Точные обстоятельства написания этого письма неизвестны; вероятно, Толкин и Льюис переписывались по поводу критических замечаний Толщина к отрывку из работы Льюиса, зачитанной вслух «Инклингам». Возможно, это была часть монографии Льюиса «Английская литература в XVI веке», выпущенная в серии «Оксфордская история английской литературы» («OHEL»), о которой упоминается в письме.

Septuagesima{133} 1948

Дорогой мой Джек!

Очень любезно с твоей стороны прислать ответ. Однако пишешь ты главным образом насчет «обиды»; хотя я ведь вроде бы исправил в моем письме «обижен» на «огорчен», разве нет? Не в наших силах не огорчаться тому, что огорчает. Я отлично понимал, что ты не позволишь огорчению перерасти в озлобленность, даже если (или скорее вопреки) тому, что таково, возможно, свойство твоей натуры. Однако ж горе тому, чрез кого приходят искушения! Мне жаль, что я причинил боль, даже если и при том, что у меня было на это право; и еще больше сожалею о том, что причинил ее чрезмерно и без нужды. Мои стихи и мое письмо — следствие того, что я вдруг резко осознал (и нескоро о том забуду), сколько боли может примешаться к авторству, в том, что касается как творения, так и «публикации», каковая является существенной частью процесса в целом. А яркость осмысления, конечно же, объясняется тем, что ты, к кому я питаю глубокую привязанность и сочувствие, оказался жертвой, а сам я — обвиняемым. Я и сам вздрагивал под полупокровительственной, полуиздевательской плетью, в то время как дорогие моему сердцу мелочи становились просто-напросто предлогом для словесной живодерни.
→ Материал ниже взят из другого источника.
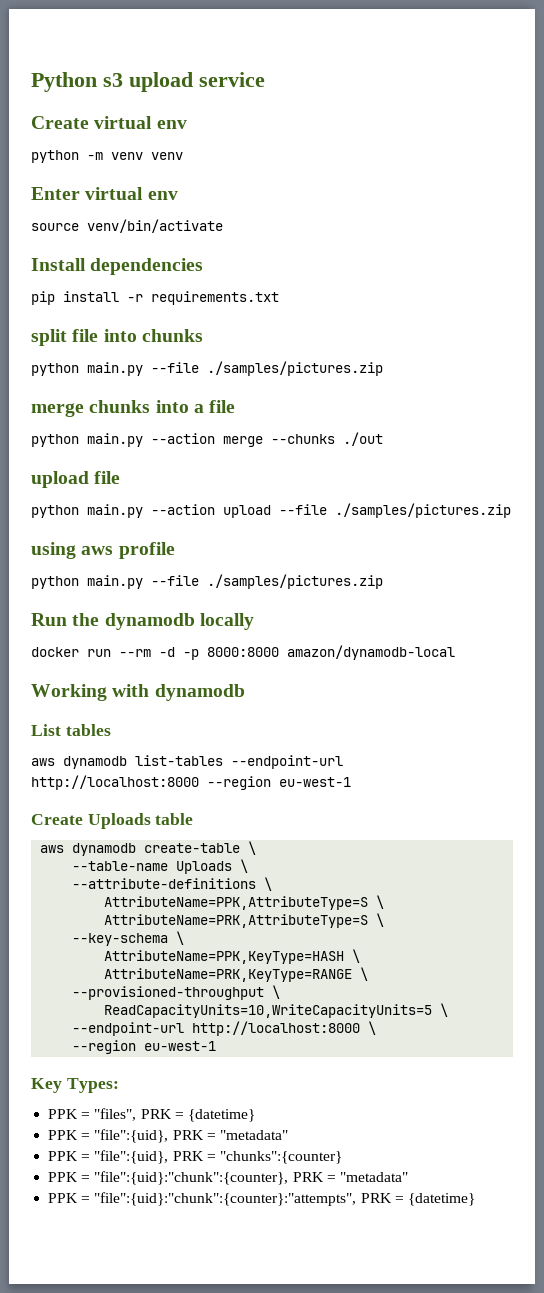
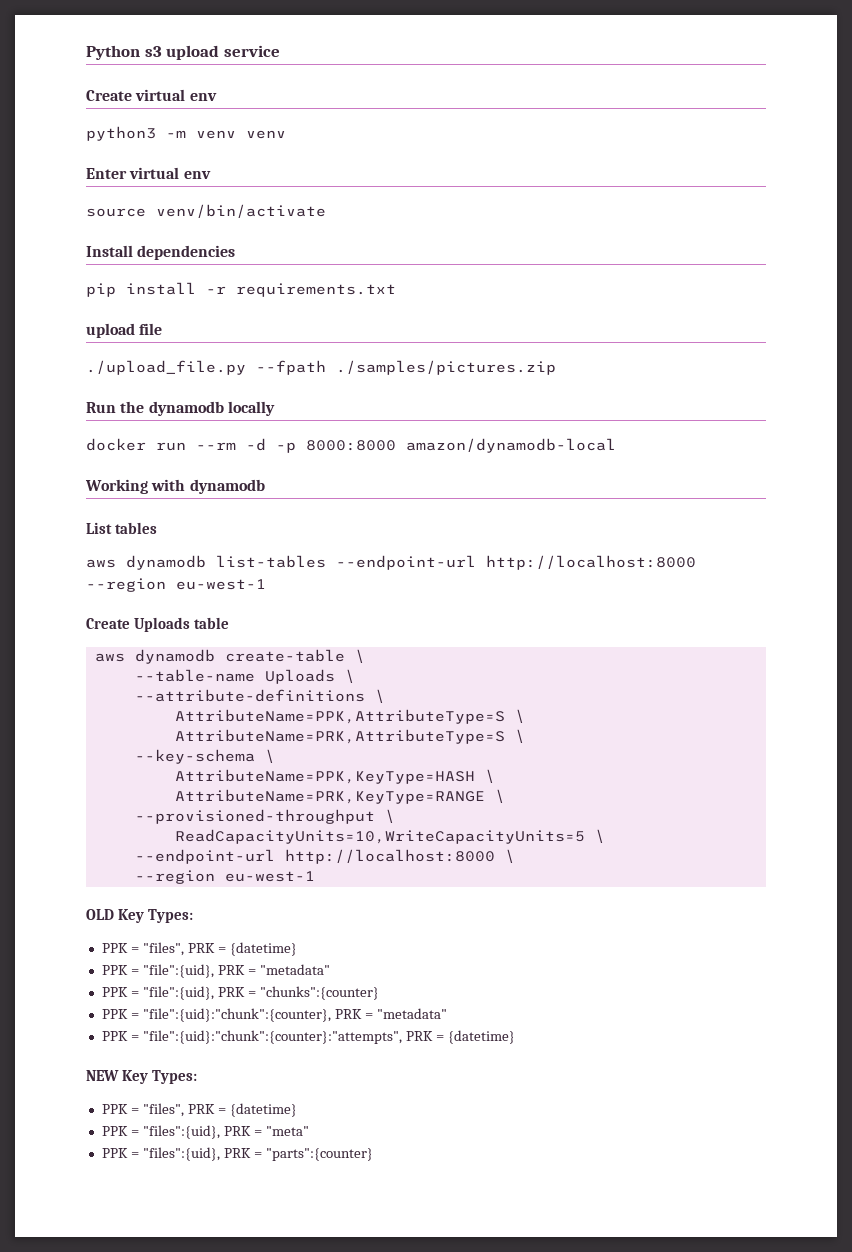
[31,150,79,163] python -> [86,126,156,141] python3
[31,329,203,346] [31,361,383,376] [31,400,236,417] [31,432,383,447] [31,471,121,488] [31,503,511,518] [31,542,175,559] [31,575,199,589] split file into chunks // python main.py --file ./samples/pictures.zip // merge chunks into a file // python main.py --action merge --chunks ./out // upload file // python main.py --action upload --file ./samples/pictures.zip // using aws profile // python main.py --file -> [86,323,163,338] [86,360,326,375] upload file // ./upload_file.py --fpath
(217, 1046) none -> [86,909,114,920] OLD
(475, 1199) none -> [86,1070,198,1084] [101,1103,297,1117] [101,1125,309,1139] [101,1147,373,1161] // NEW Key Types: // PPK = "files", PRK = {datetime} // PPK = "files":{uid}, PRK = "meta" // PPK = "files":{uid}, PRK = "parts":{counter}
Порою (по счастью, нечасто) на меня находит нечто вроде furor scribendi{134}, когда слова подбирает перо, а не голова и не сердце; вот это как раз оно и было. Но ничто ни в речах твоих, ни в поведении не дало мне повода заподозрить, что ты счел себя «обиженным». Однако я видел, что некие чувстваты испытываешь — ведь ничто человеческое тебе не чуждо в конце-то концов! — и письмо твое показывает, насколько сильны были эти чувства. Дерзну заметить, что по Божьей милости оно должно бы скорее причинить пользу, нежели вред, но это уж между тобою и Богом. Одна из тайн боли в том, что для страдающего она — залог блага, дорога вверх, пусть и непростая. Однако остается она «злом», и совесть любого человека должна бы устрашиться причинять ее по беспечности или чрезмерно, не говоря уже о том, что умышленно. И даже при необходимости или по особому праву, как в случае наказывающего отца или господина, или даже когда человек бьет собаку, боль — это розга Господня, и применять ее должно с трепетом. Возможно, одно-два моих замечания оказались спра-ведлиры и обоснованны; но мне следовало ими и ограничиться и высказать их иначе. Жесток тот врач, который не вовсе неприятную на вкус пилюлю покрывает оболочкой из желчи!